The startling news that the economy lost 80,000 jobs in May and nearly a quarter-million over the last three months is the starkest signal yet that the country has probably fallen into a recession, with things on the job front expected to get worse.

“All the indicators suggest that we will see even larger job declines in coming months. Businesses are getting nervous and pulling back,” said Mark Zandi, chief economist at Moody’s

While the downturn is expected to be short and mild, economists are still forecasting the unemployment rate will climb much higher before the nation’s job engine sputters back to life.

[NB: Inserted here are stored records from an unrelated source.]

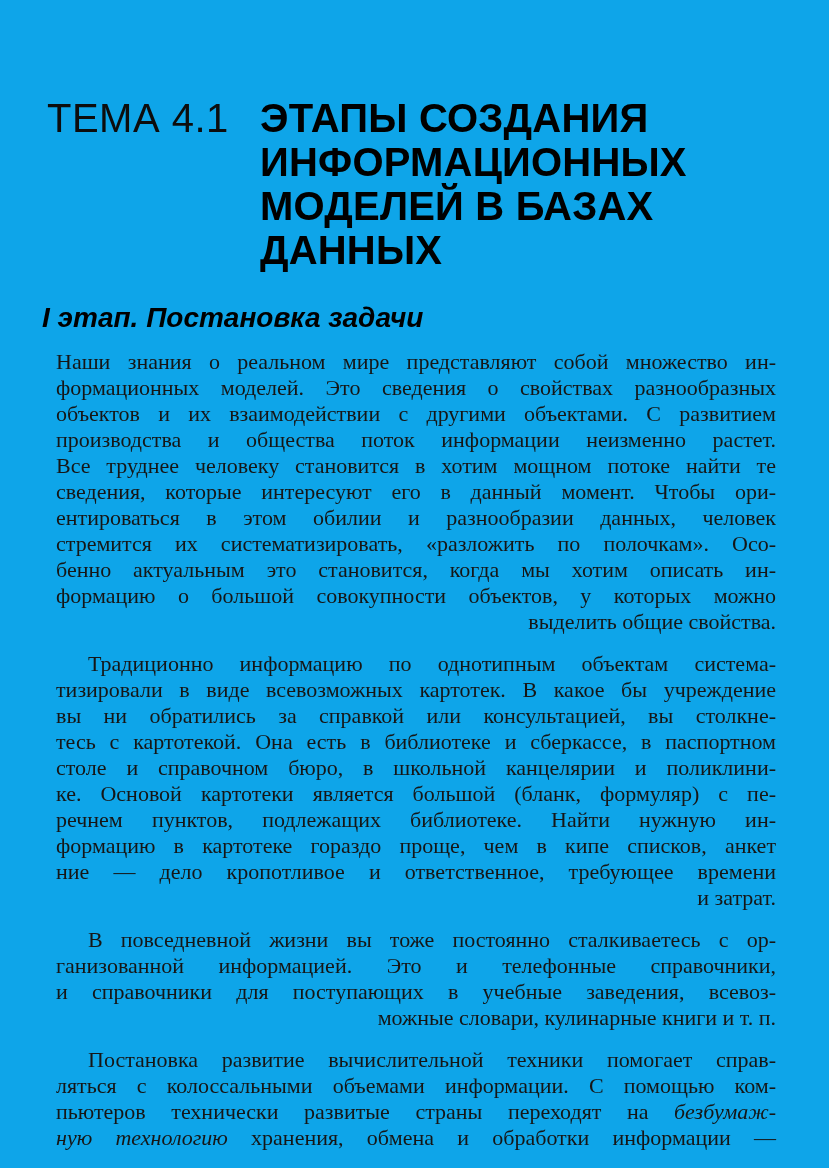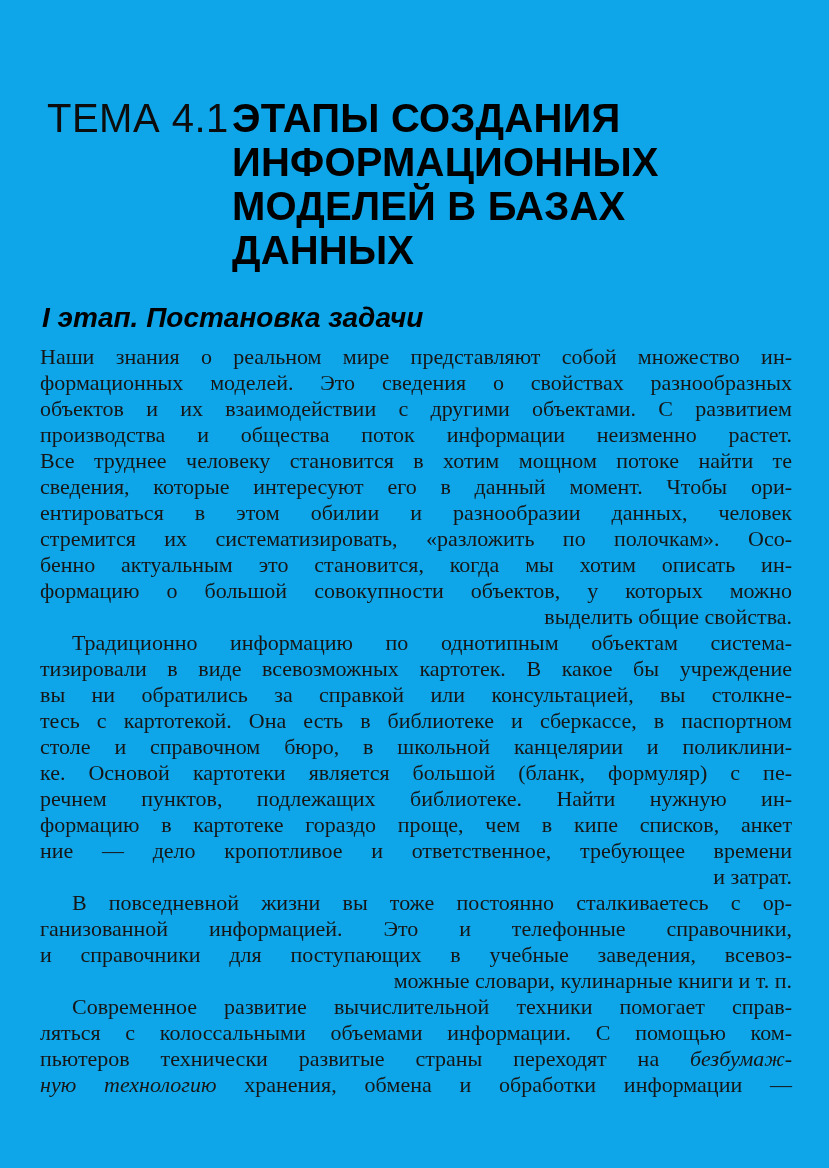--- a/index.html
+++ b/index.html
@@ -35,6 +35,7 @@
     line-height: 44px;
     color: #000;
     letter-spacing: 0.2px;
+    margin-left: 28px;
   }
   .section-heading {
     margin: 31px 0 0 42px;

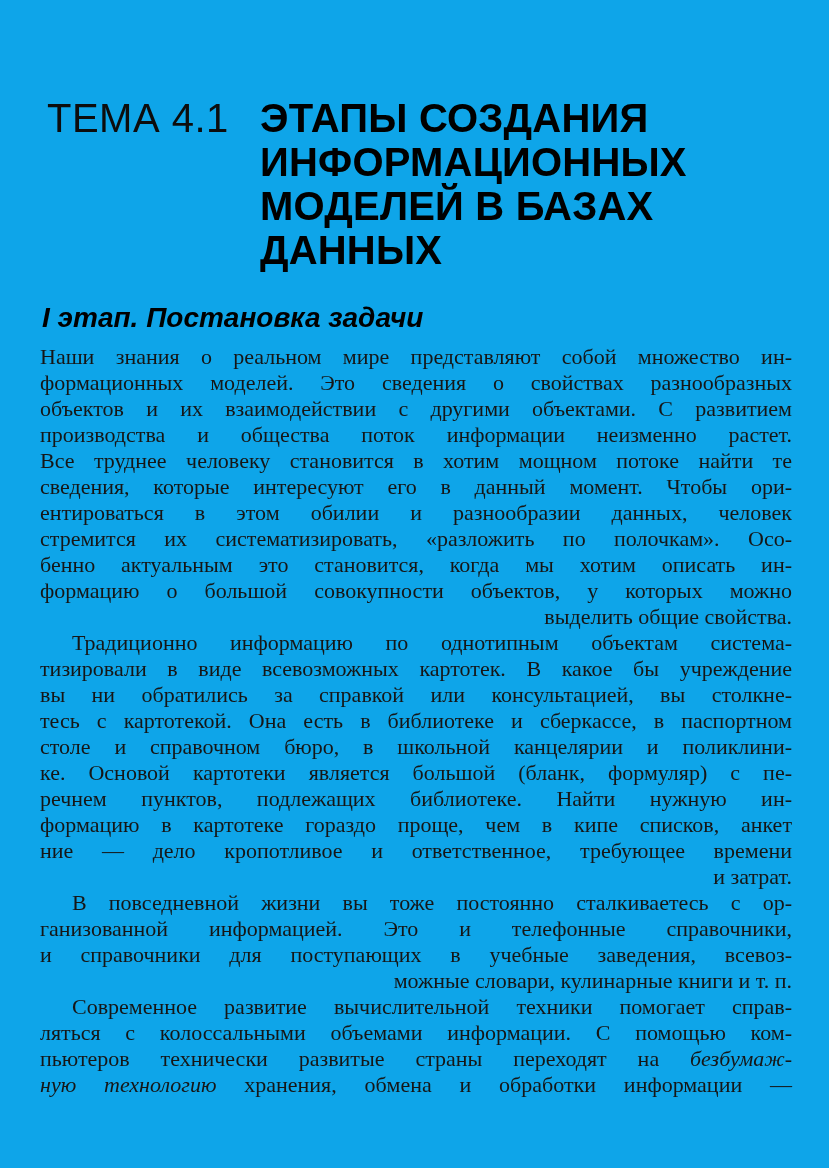--- a/index.html
+++ b/index.html
@@ -52,7 +52,7 @@
     font-size: 22px;
     line-height: 26px;
   }
-  .para { margin: 0; }
+  .para { margin: 16px; }
   .line { text-align: right; }
   .line.fill {
     text-align: justify;

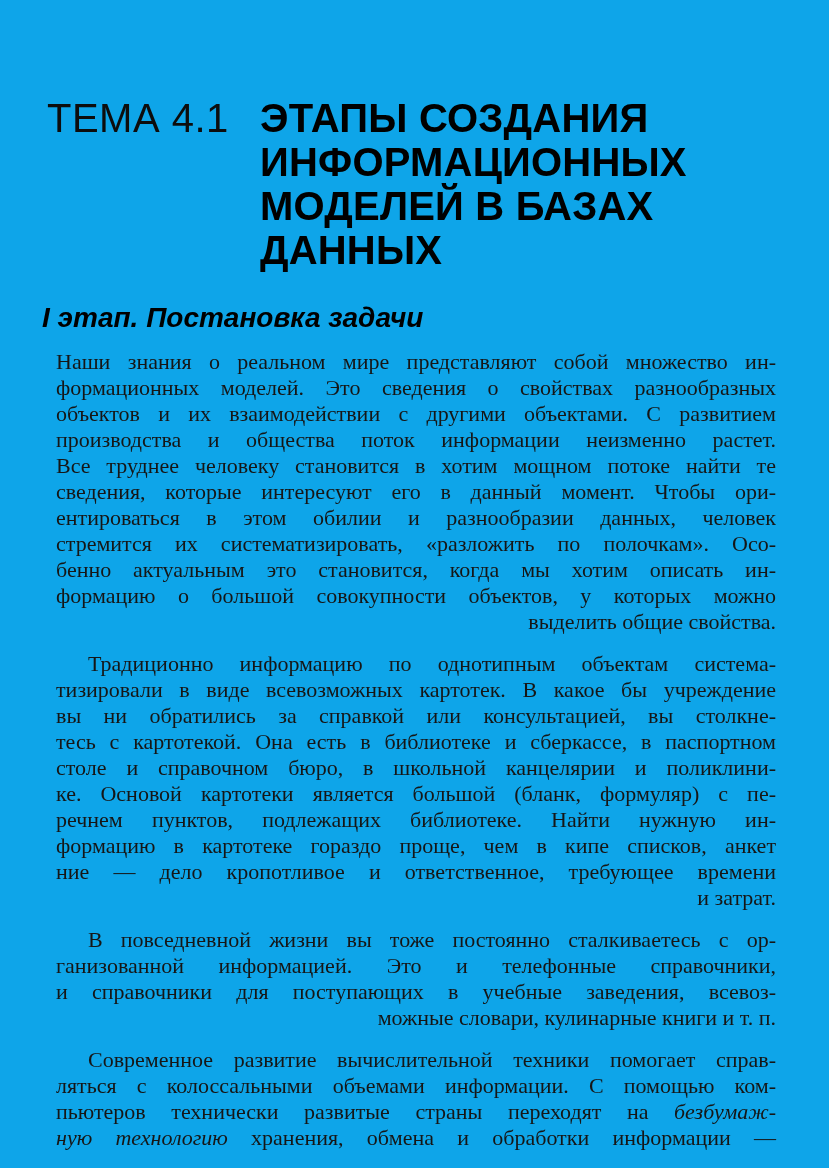--- a/index.html
+++ b/index.html
@@ -109,7 +109,7 @@
         <div class="line"><span>можные словари, кулинарные книги и т. п.</span></div>
       </div>
       <div class="para">
-        <div class="line fill indent"><span>Современное развитие вычислительной техники помогает справ-</span></div>
+        <div class="line fill indent"><span>Постановка развитие вычислительной техники помогает справ-</span></div>
         <div class="line fill"><span>ляться с колоссальными объемами информации. С помощью ком-</span></div>
         <div class="line fill"><span>пьютеров технически развитые страны переходят на </span><span class="em">безбумаж-</span></div>
         <div class="line fill"><span class="em">ную технологию</span><span> хранения, обмена и обработки информации —</span></div>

Economists are forecasting a jobless rate that will peak at around 6 percent but probably not until early next year, several months after the recession is expected to end.

Analysts said as many as 2 million people could lose their jobs in the downturn.

In an environment of a sluggish economy and rising unemployment, analysts said there will be some safe harbors where job demand will keep growing.

First and foremost in this group will be health care, where the demographics of an aging population mean the demands for medical care will keep rising.

Also a bright spot in a generally bleak jobs picture will be education, again driven by the demographics of a rising population of school-age children and students attending colleges, community colleges and trade schools.

Outside of those areas, the falling value of the dollar against many foreign currencies is helping to power an export boom.

This is benefiting farmers and some segments of manufacturing, particularly airplane makers and factories producing various types of heavy machinery where the United States enjoys a competitive edge.

In general, hiring is expected to hold up in areas where consumers will keep spending money regardless of the health of the economy, such as at groceries, gasoline stations and repair shops.

But companies selling discretionary services — such as segments of the tourism industry, from airline travel to hotels to restaurants — are likely to experience more layoffs.

“Anything that people can defer, like a vacation or buying a new car, tends to suffer,” said David Wyss, chief economist at Standard & Poor’s in New York.

“The basics like food and medicine tend to do pretty well.”

Small businesses, which generate the bulk of the country’s new jobs, are decidedly more pessimistic.

William Dunkelberg, chief economist at the National Federation of Independent Businesses, said hiring plans had plummeted, with the number of firms saying they planned to hire new workers exceeding those planning job cuts by just 3 percent in March, down from 11 percent in the group’s February survey.

Federal, state and local government employment generally holds up during a recession because of increased demand for services, although some states are warning of cutbacks due to falling tax revenues.

Nigel Gault, chief U.S. economist at Global Insight, said he expected a mild recession that will end when tax-rebate checks are spent this summer.

He said he wasn’t looking for as big a rise in unemployment as the 2001 downturn because companies have not added as many workers to their payrolls during the current expansion.

“We think companies are starting from a leaner position so they won’t have to lay off as many people,” he said.